Kitap ve Kalem Benim için Su ve Ekmek Gibi

Yıllar önce alanında ilk olan Dr. Haluk Nurbaki Hocanın “İslâm Anneleri” Konferanslarını İstanbul’da düzenlemiştim. Alaka çok şaşırtıcı boyutlardaydı. Nurbaki Hoca önemli bir açığa işaret etmişti. O tarihten sonra bu alanda kalem oynatan yazarları takibe aldım. Nurdan Damla bu alanda yazan güçlü ve dikkatli bir kalemdi. Yazdıklarını ilgiyle takip ettim.

Bugün sizler için yazı alanının pek çok sahasında önemli ürünler veren yazar Nurdan Damla ile gerçekleştirdiğim yazım süreçlerini irdeleyen röportajı sunuyorum.

UĞUR CANBOLAT

———————–

Yazmaya erken dönemlerde mi başladınız?

-Çok çok erken bir dönemde başladım efendim. Benim kalemle tanışıklığım, dostluğum, sırdaşlığım on üç yaşında başladı. İnancı uğruna pek çok haktan mahrum bırakılmış bir talebe olarak zor dönemlerden geçtik. Eğitim haklarımızın elimizden alındığı karanlık ve kronik bir dönemdi.  Siz eğer böyle bir dönemde okuma öğrenme aşkıyla dolu bir insansanız hayatınızın en kritik günlerini yaşarsınız. Öylesine çaresizlik ve eylemsizlik dönemi içinde beni hayata sıkı sıkıya rapteden muhteşem bir eylemdi yazmak. O yasak ve engellenmeye karşı verilen bir hak arayışı ya da eksilmeme tutkusu denebilir belki de. İrfan ocağı bir yuvada büyüdüm çok şükür. Evimizde hemen her yazarın kitabı vardı ve özellikle İslam klasikleriyle başladım. Bunun yanı sıra Türk edebiyatı, Batı Klasikleri ve Rus edebiyatı hakkında bir hayli kitap okudum.
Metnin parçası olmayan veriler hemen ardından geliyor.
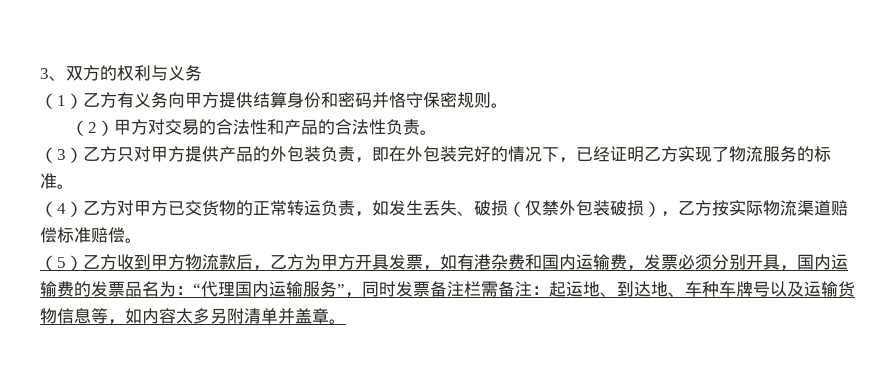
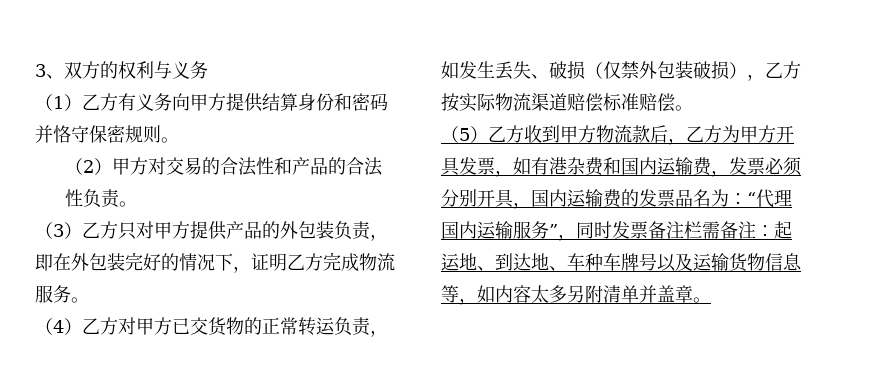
- （3）乙方只对甲方提供产品的外包装负责，即在外包装完好的情况下，已经证明乙方实现了物流服务的标准。
+ （3）乙方只对甲方提供产品的外包装负责，即在外包装完好的情况下，证明乙方完成物流服务。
Okumak hayatımın olmazsa olmazıydı. Kalem ve kitap ekmek su gibi en büyük ihtiyaçtı benim için. Sahip olduğunuz değerlere sadakatle ve gönül bağıyla tutkuluysanız üstelik gayrete ve çabaya da tutunduysanız eğer başarı mutlaka size kapılarını açıyor. Tam da öyle bir süreçten geçtim.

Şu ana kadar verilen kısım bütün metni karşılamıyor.